Some photographers might say that a proper histogram should be very rich in mid-tones. But, to be honest, in some cases, you will need more information towards a specific side of the graph to get the most out of a photo or to achieve a specific look. In the end, the only “rule” you should follow is to try to avoid clipping. That way, you will have more data to get creative in editing.
Histogram shapes and exposure
As we mentioned earlier, the shape of the histogram says a lot about how an image looks. So, here are some tips to help you read (and distinguish) some common histogram shapes:
This histogram contains the most information in the central area and few pixels towards the edges. As there is no clipping, you get enough textures in all tones.
Low key photography
Low key images are quite dark, so the histogram is oriented to the left side. It shows almost no information in the bright tones, and there may be some clipping towards the blacks.
High key photography
As you might expect, in this case, the histogram slants to the right side. It focuses on light tones and highlights and shows few dark tones. In this type of photography, you might have completely white pixels in bright areas like the sky, for example.
High contrast photos
In this case, you get plenty of information in the shadows and highlights but not in the mid-tones. The histogram usually has a U-shape, and there can be clipping at each edge.

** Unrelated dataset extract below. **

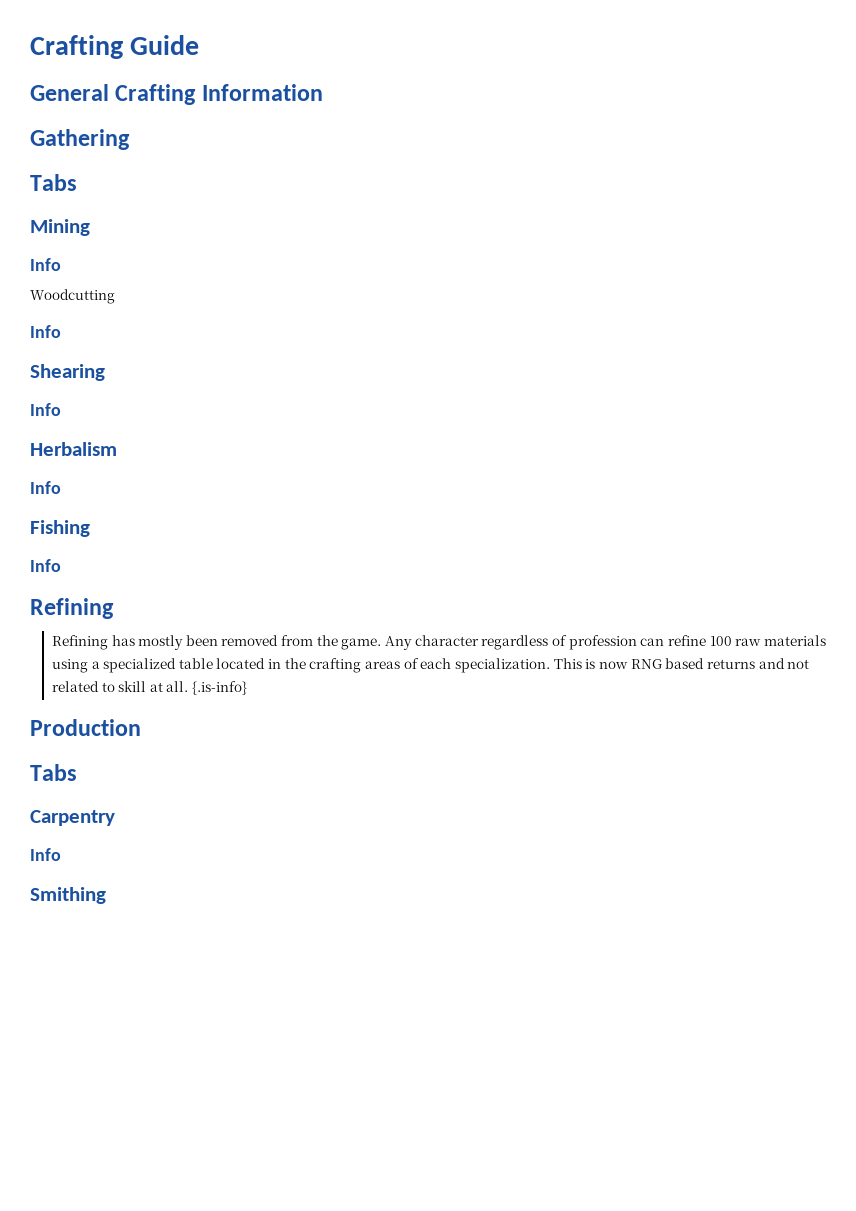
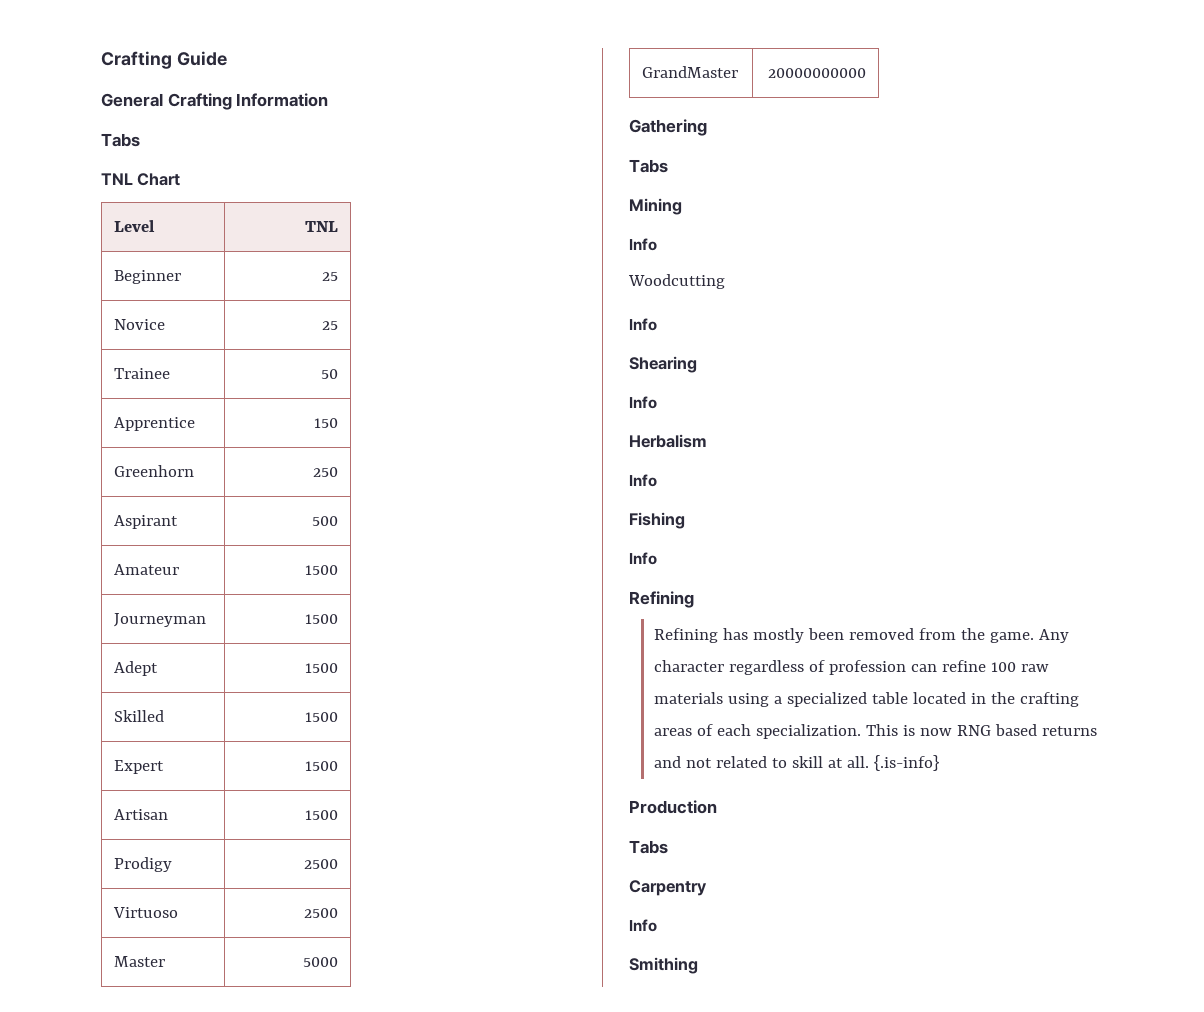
(323, 92) none -> [101,133,140,147] [101,173,181,186] [114,220,156,232] [304,221,338,232] [114,270,182,284] [321,272,338,281] [114,319,166,330] [321,321,338,330] [114,368,171,379] [320,369,338,379] [114,417,196,431] [313,418,338,428] [114,465,195,477] [312,467,338,477] [114,515,179,529] [311,516,338,526] [114,564,180,575] [304,565,338,575] [114,613,207,627] [304,614,338,624] [114,661,159,676] [304,663,338,673] [114,710,165,722] [304,712,338,722] [114,760,165,774] [304,761,338,771] [114,809,169,820] [304,810,338,820] [114,857,173,872] [303,859,338,869] [113,907,179,918] [303,908,338,918] [114,956,166,967] [302,957,338,967] [642,66,739,78] [767,68,866,78] // Tabs // TNL Chart // Level | TNL // Beginner | 25 // Novice | 25 // Trainee | 50 // Apprentice | 150 // Greenhorn | 250 // Aspirant | 500 // Amateur | 1500 // Journeyman | 1500 // Adept | 1500 // Skilled | 1500 // Expert | 1500 // Artisan | 1500 // Prodigy | 2500 // Virtuoso | 2500 // Master | 5000 // GrandMaster | 20000000000

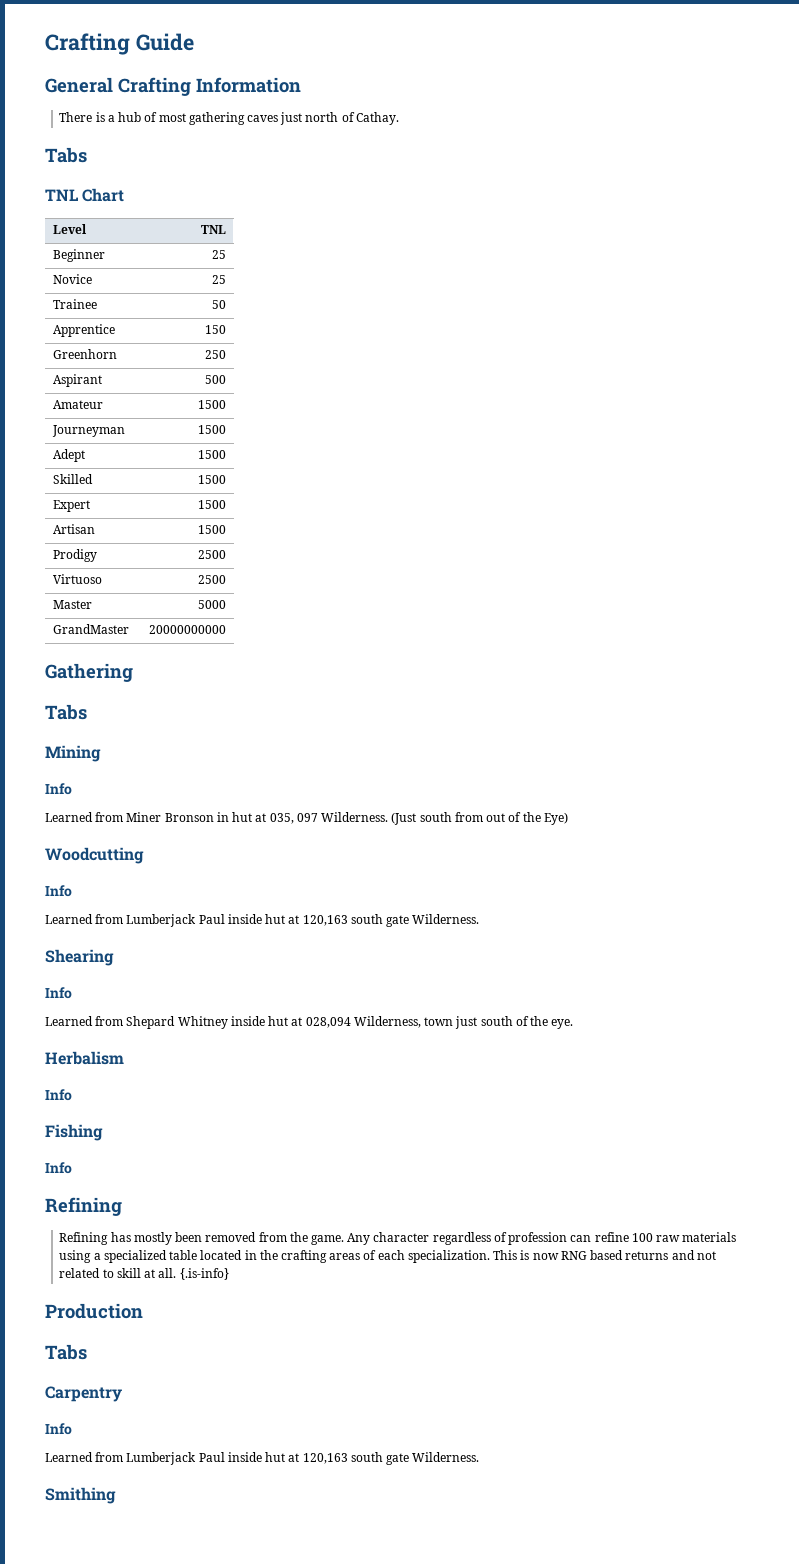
(329, 100) none -> [59,112,399,125] // There is a hub of most gathering caves just north of Cathay.
[628,274,725,289] [629,318,657,331] [629,356,697,373] [629,396,657,409] Woodcutting // Info // Shearing // Info -> [45,812,568,825] [45,847,144,864] [45,885,72,897] [45,914,480,927] [45,949,114,966] [45,987,72,999] [45,1016,574,1029] Learned from Miner Bronson in hut at 035, 097 Wilderness. (Just south from out of the Eye) // Woodcutting // Info // Learned from Lumberjack Paul inside hut at 120,163 south gate Wilderness. // Shearing // Info // Learned from Shepard Whitney inside hut at 028,094 Wilderness, town just south of the eye.
(657, 925) none -> [45,1452,480,1465] // Learned from Lumberjack Paul inside hut at 120,163 south gate Wilderness.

To summarize, the histogram is a fundamental tool in digital photography, and it is much simpler than it first appears. Besides, you can save yourself a lot of trouble if you start shooting with it.
However, don’t forget that it is only a guide, not an unbreakable rule. Sometimes the shape of the histogram may indicate an excess of pixels to either side, but that doesn’t mean that the image is badly exposed. Every situation has different requirements, so don’t try to find the “perfect” histogram.